After a period in which the Securities and Exchange Commission turned most of its attention to misdeeds involving collateralized debt obligations, subprime mortgages and similar products of the financial crisis, the SEC appears to be focusing on accounting fraud and faulty financial reporting again — with a vengeance, insiders say.
In July, for instance, the commission announced that newly formed SEC task forces will explore the use of the regulator’s increased data-mining capability to detect financial-reporting fraud at corporations. Their work, according to the SEC, will be based on tools related to its recently assembled Accounting Quality Model.
Such activity, along with statements alluding to increased emphasis on accounting fraud by SEC Chair Mary Jo White, suggests the commission is revving up its fraud-detection engines again. That point was made several times during a Directors Roundtable program on accounting crises held last week at the New York City offices of Weil, Gotshal & Manges. According to the assessments of a number of corporate and regulatory insiders who spoke, a June New York Times headline is a more than accurate representation of what’s going on at the SEC in terms of accounting fraud regulation: “The S.E.C. Is ‘Bringin’ Sexy Back’ to Accounting Investigations.”
If that’s true, it would represent a marked shift in the regulatory agenda. The SEC’s numbers, in fact, reveal a distinct trailing off in the commission’s investigative activity in this area after 2008. In fiscal-year 2012, for instance, the commission opened 124 financial fraud and issuer disclosure investigations, a steep descent from 304 in 2006 and 228 in 2007. There was also a slowdown in accounting-fraud-related cases specifically, with the SEC filing 79 of them in 2012 compared with 219 in 2007.
Besides the regulatory attention claimed by real estate, investment and banking-related fraud following the collapse of Lehman Brothers, some have attributed the fall off in financial-reporting-related probes to the successes of the Sarbanes-Oxley Act. The regulation improved internal controls so much, the theory goes, that fraudulent activity itself dwindled.
But Harvey Kelly, a managing director and global head of financial advisory services at AlixPartners, strongly disagreed. “I subscribe to the theory that Sarbanes-Oxley did not cure all, and I’m sure some people’s eyes would bug out if they saw some of things that I’ve seen happen in this day and age, whether it’s the emails people write or flagrant accounting abuse,” he said.
In fact, the abuses are much more pervasive than the presence of outright fraud would indicate, according to Kelly.
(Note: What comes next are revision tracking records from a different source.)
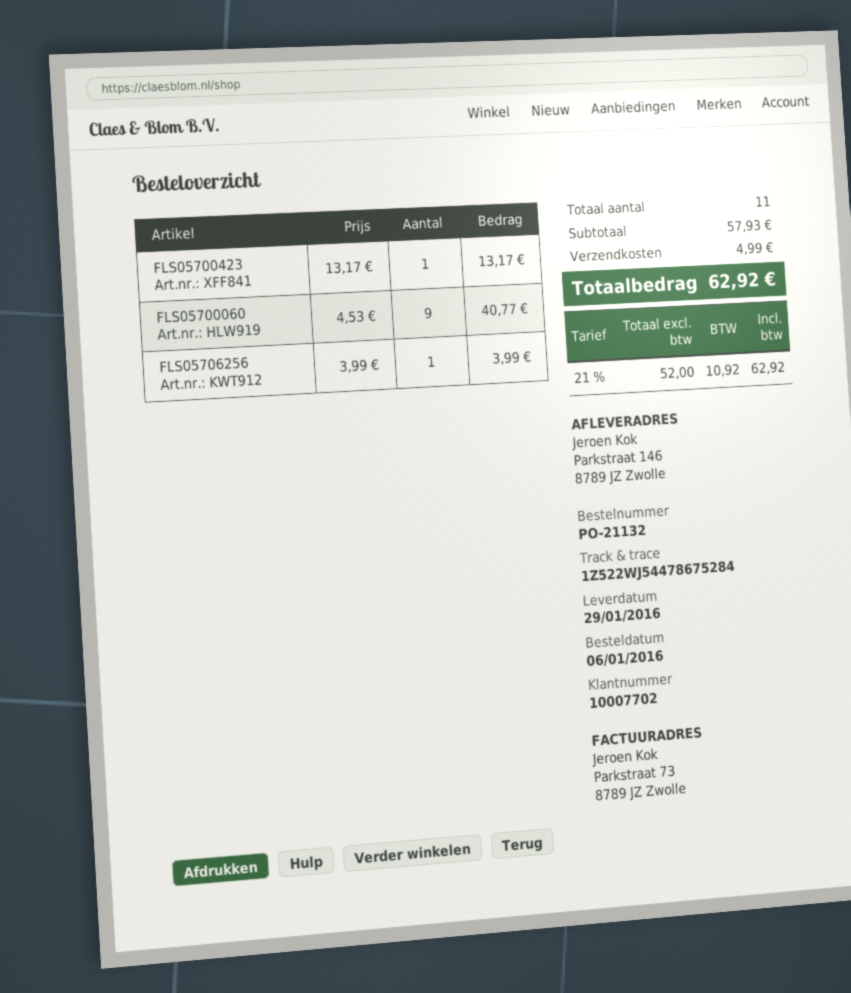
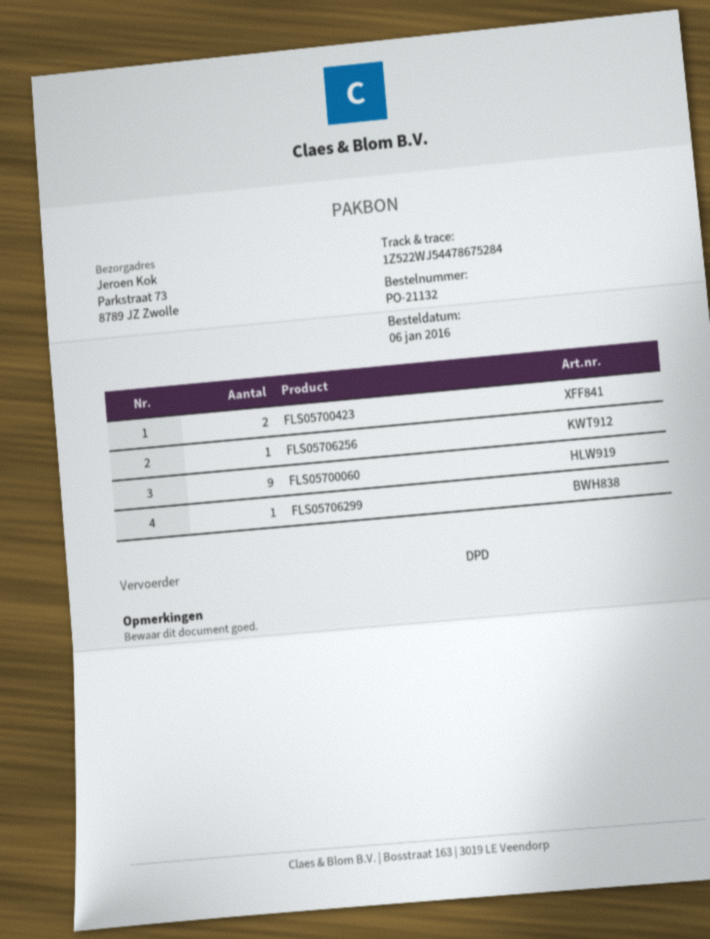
ship to: Parkstraat 146, 8789 JZ Zwolle -> Parkstraat 73, 8789 JZ Zwolle
FLS05700423: 1 -> 2
FLS05706299: none -> 1

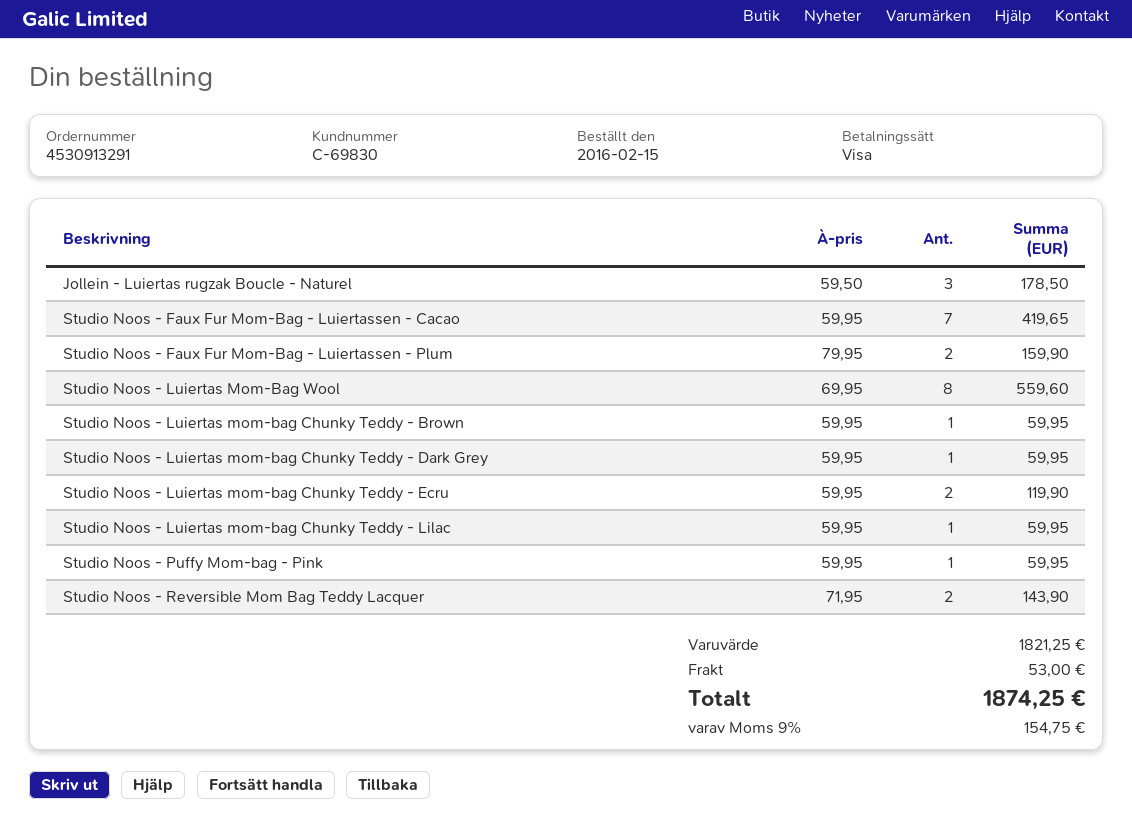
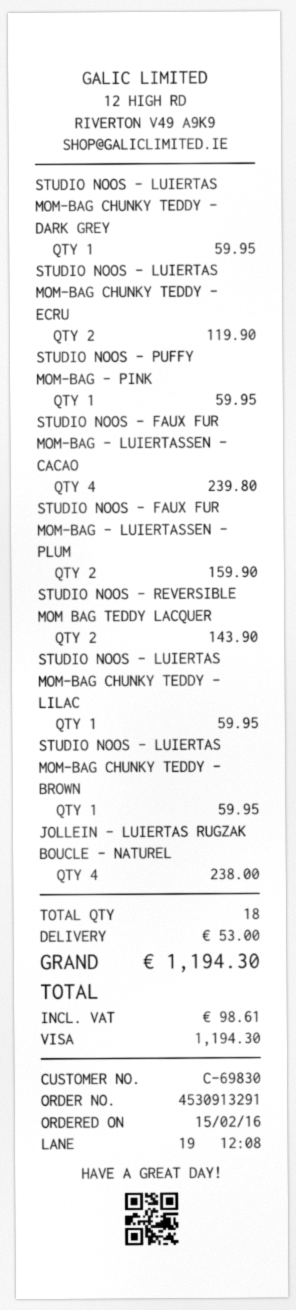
Jollein - Luiertas rugzak Boucle - Naturel: 3 for 178.50 -> 4 for 238.00
Studio Noos - Faux Fur Mom-Bag - Luiertassen - Cacao: 7 for 419.65 -> 4 for 239.80
Studio Noos - Luiertas Mom-Bag Wool: 8 for 559.60 -> none
tax: 154.75 -> 98.61
total: 1874.25 -> 1194.30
They include “aggressive practices to get transactions into a quarter, to improve the profitability for a particular time period,” he said, noting that such activities on the fringes of fraud have also attracted less attention from regulators than they would have before the financial crisis.
That period is over, however. “Without a doubt, I can tell you that I’ve been to various SEC offices in the last several months for lots of different clients, and there is no question that they are taking this topic very seriously” and employing their new technological tools to search for fraud, according to the consultant.
What’s more, investigators are paying particularly close attention to whistleblower complaints. “It’s just become fashionable, quite frankly, to fire off a letter to the SEC if you’re a disgruntled employee or upset about something, whether or not there’s any merit” to those complaints, Kelly said. “And there’s certainly an uptick in the [regulators’] attention.”
Another indication of the SEC’s new-found aggressiveness is its recent insistence that fraudulent companies and individuals admit publicly to the facts of the fraud. Previously, the commission’s policy had been to settle cases on “a no-admit-no-deny basis,” Andrew Ceresney, the SEC’s co-director of its enforcement division, noted in a September speech.
That approach, which helped the commission get fast results, conserve resources and avoid litigation risk, “will typically trump the need for admissions in order to better achieve the goals of our enforcement program,” according to Ceresney. Recently, however, the SEC changed that approach and is now seeking admission in cases of criminal or regulatory settlements.
Further, Ceresny said, there’s “a group of cases where a public airing of unambiguous facts — whether through admissions or a trial – serve such an important public interest that we will demand admissions, and if the defendant is not prepared to admit the conduct, litigate the case at trial.”
Speaking at last week’s program, Christopher Garcia, a partner, at Weil, Gotshal and a former chief of the Securities & Commodities Fraud Task Force of the U.S. Attorney’s Office for the Southern District of New York, predicted that while there will continue to be no-admit-no-deny settlements, there will be fewer of them.
Indeed, the SEC’s policy of demanding that fraudsters acknowledge their misdeeds is “here to stay,” Garcia said. Further, “the extent to which people admit their conduct,” he added, “makes it more likely that the government will be successful in extracting admissions in the future. I think the SEC is very serious about this.”